Supplied data
┄┄┄┄┄┄

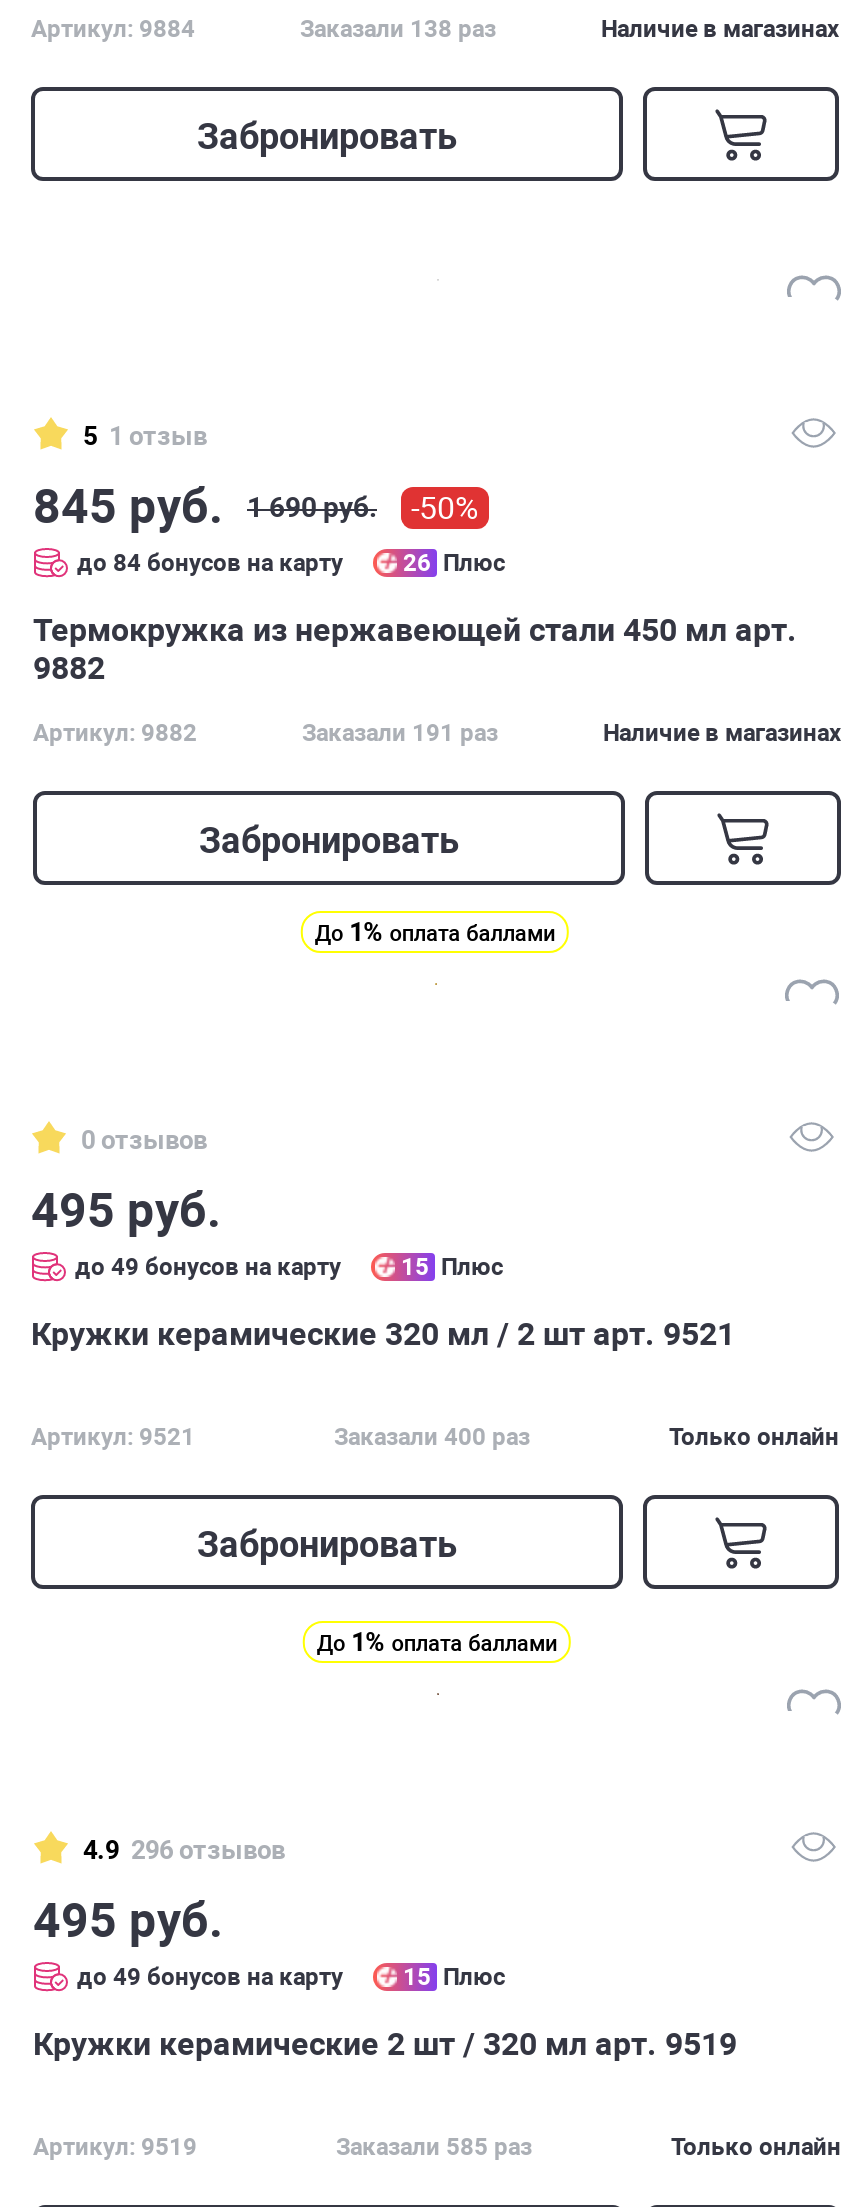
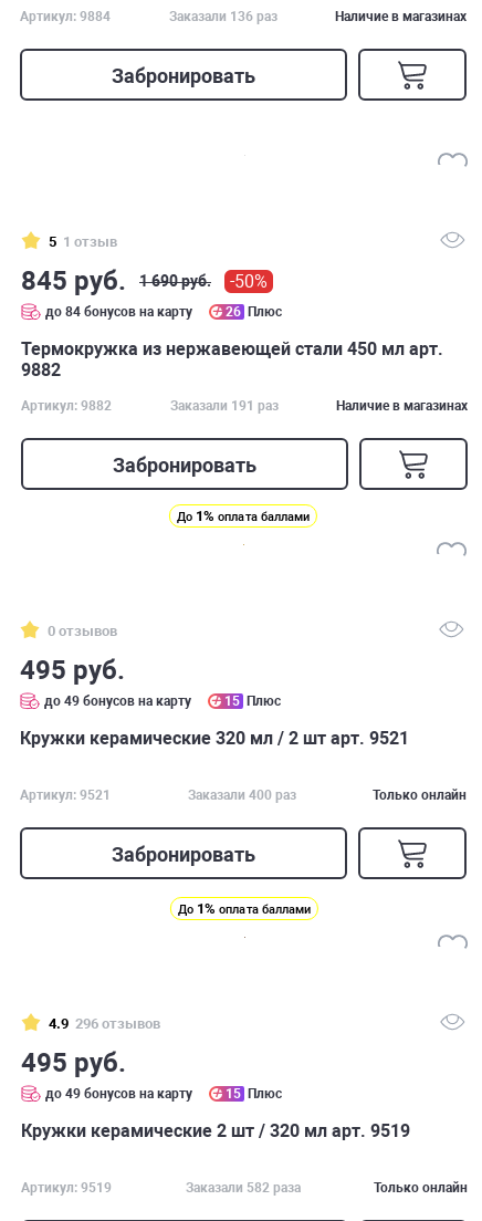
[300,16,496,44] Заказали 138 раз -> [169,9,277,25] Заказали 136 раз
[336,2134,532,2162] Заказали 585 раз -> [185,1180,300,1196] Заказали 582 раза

┄┄┄┄┄┄

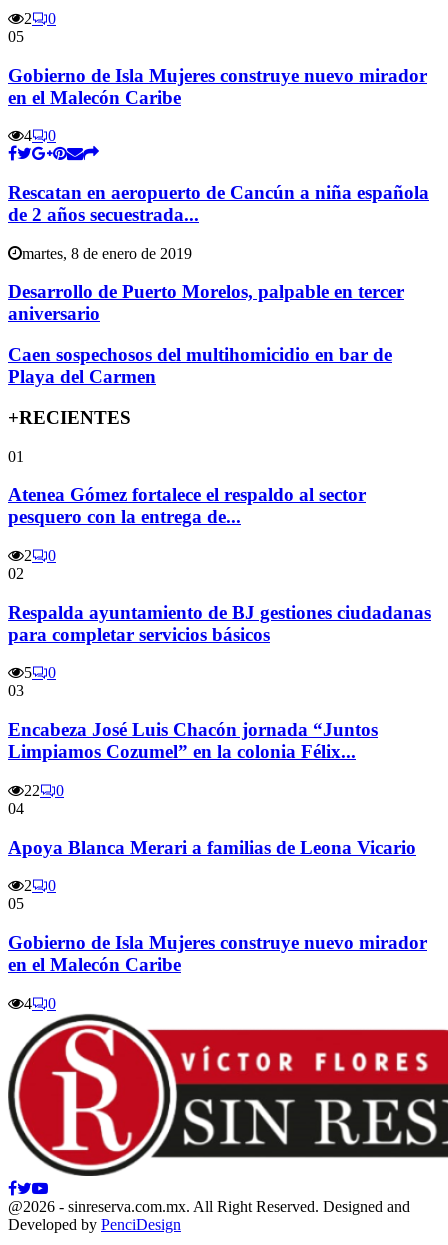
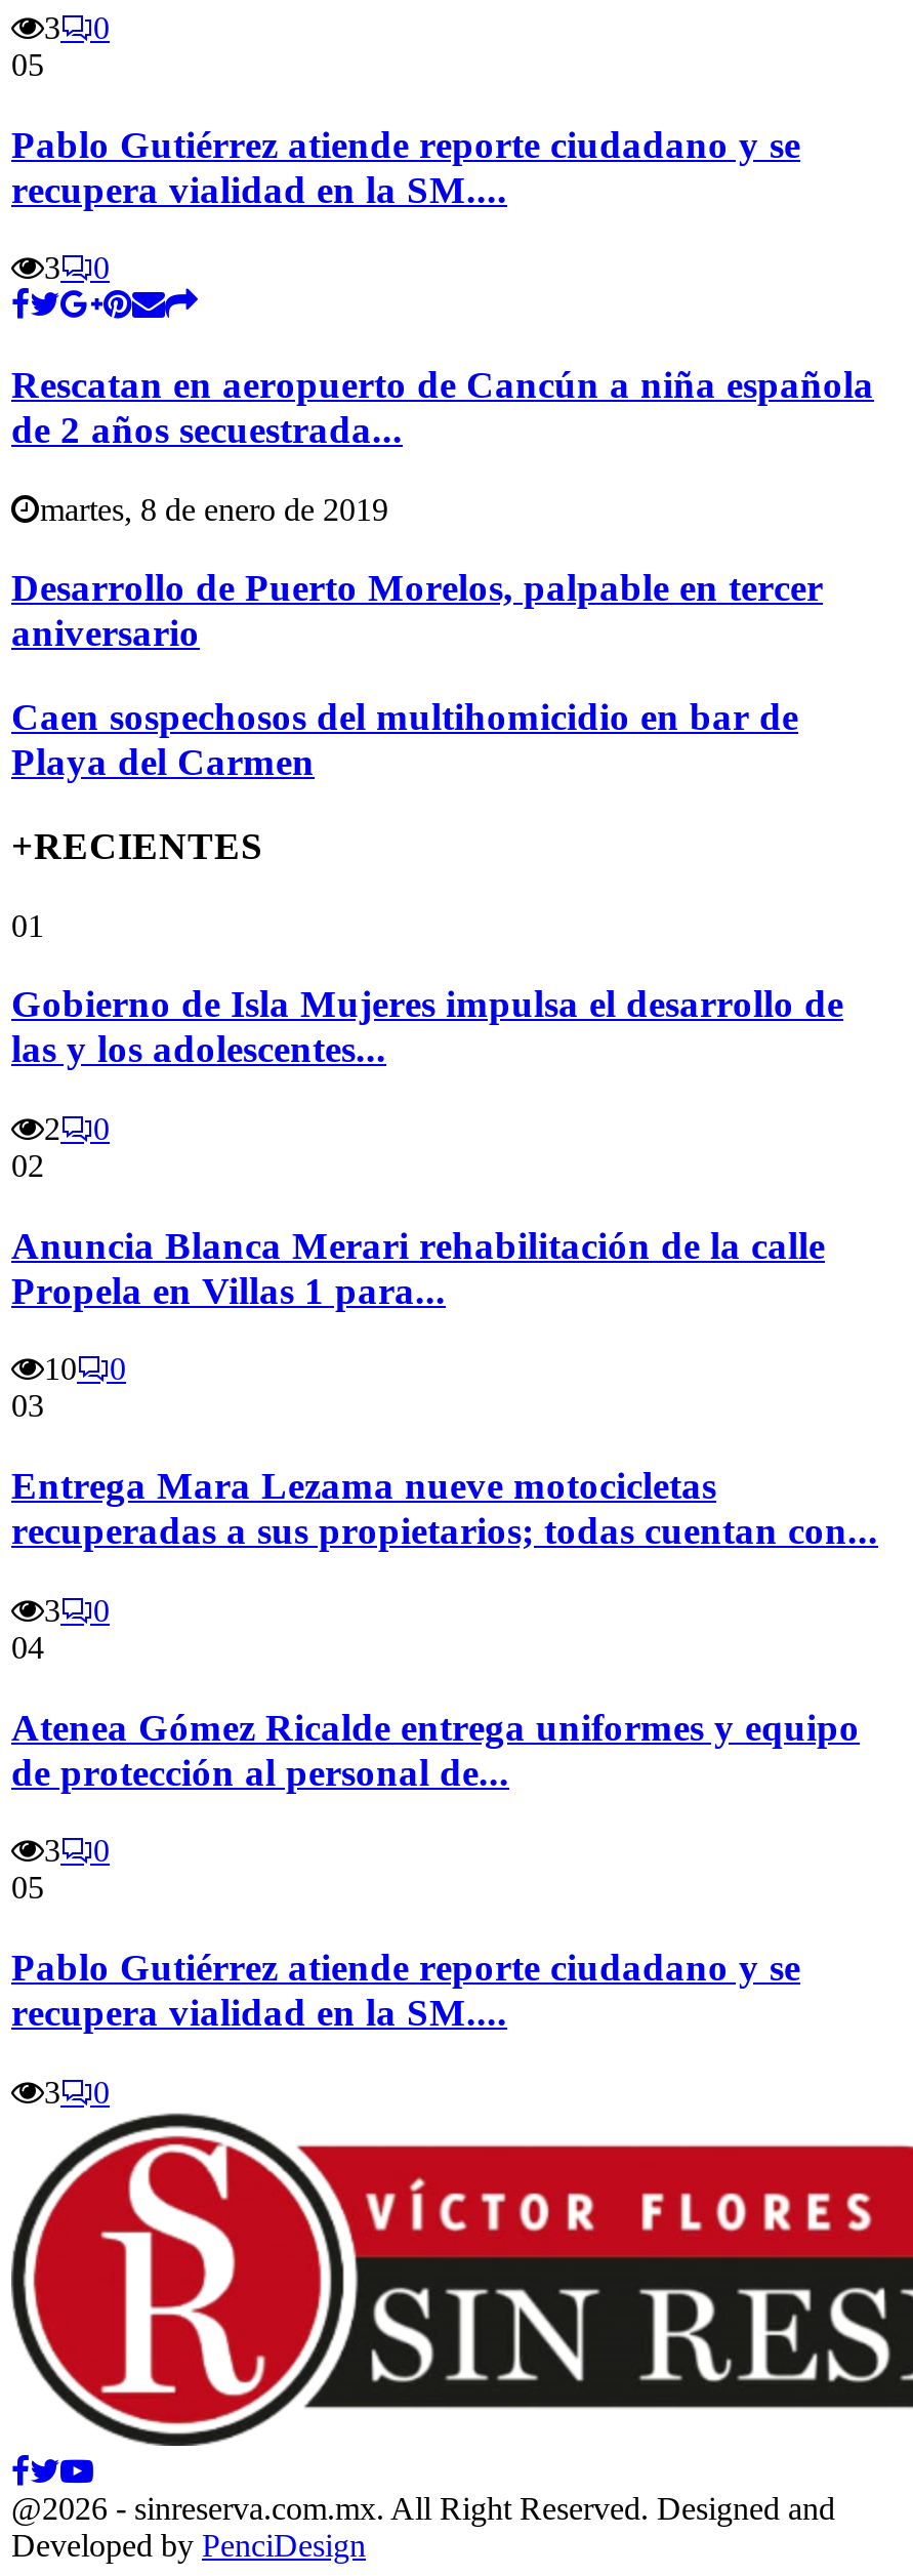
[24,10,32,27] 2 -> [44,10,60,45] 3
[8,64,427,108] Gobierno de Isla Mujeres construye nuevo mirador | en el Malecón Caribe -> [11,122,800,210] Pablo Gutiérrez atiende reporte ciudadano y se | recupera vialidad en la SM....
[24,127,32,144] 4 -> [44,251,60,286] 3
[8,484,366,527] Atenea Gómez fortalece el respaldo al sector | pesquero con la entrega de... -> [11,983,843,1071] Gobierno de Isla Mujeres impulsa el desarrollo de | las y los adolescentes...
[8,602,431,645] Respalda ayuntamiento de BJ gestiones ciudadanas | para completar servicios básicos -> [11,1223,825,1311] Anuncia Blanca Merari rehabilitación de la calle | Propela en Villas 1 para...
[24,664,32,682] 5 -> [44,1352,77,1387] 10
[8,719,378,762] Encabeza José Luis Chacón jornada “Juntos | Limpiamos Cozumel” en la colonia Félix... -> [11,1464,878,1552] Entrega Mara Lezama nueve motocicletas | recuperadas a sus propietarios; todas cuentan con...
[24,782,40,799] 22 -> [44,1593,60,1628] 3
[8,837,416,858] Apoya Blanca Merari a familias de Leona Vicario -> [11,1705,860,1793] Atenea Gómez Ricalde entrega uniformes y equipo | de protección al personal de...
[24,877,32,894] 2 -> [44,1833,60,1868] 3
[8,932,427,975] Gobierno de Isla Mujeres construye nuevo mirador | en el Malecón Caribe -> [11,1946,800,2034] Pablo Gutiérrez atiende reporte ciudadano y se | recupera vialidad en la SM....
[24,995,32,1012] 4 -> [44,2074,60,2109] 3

┄┄┄┄┄┄

Go through the listing above and write out exactly the lines starting with the one holding "[24,877,32,894] 2 -> [44,1833,60,1868] 3" and running through the one holding "[24,995,32,1012] 4 -> [44,2074,60,2109] 3", ends included, and no others.

[24,877,32,894] 2 -> [44,1833,60,1868] 3
[8,932,427,975] Gobierno de Isla Mujeres construye nuevo mirador | en el Malecón Caribe -> [11,1946,800,2034] Pablo Gutiérrez atiende reporte ciudadano y se | recupera vialidad en la SM....
[24,995,32,1012] 4 -> [44,2074,60,2109] 3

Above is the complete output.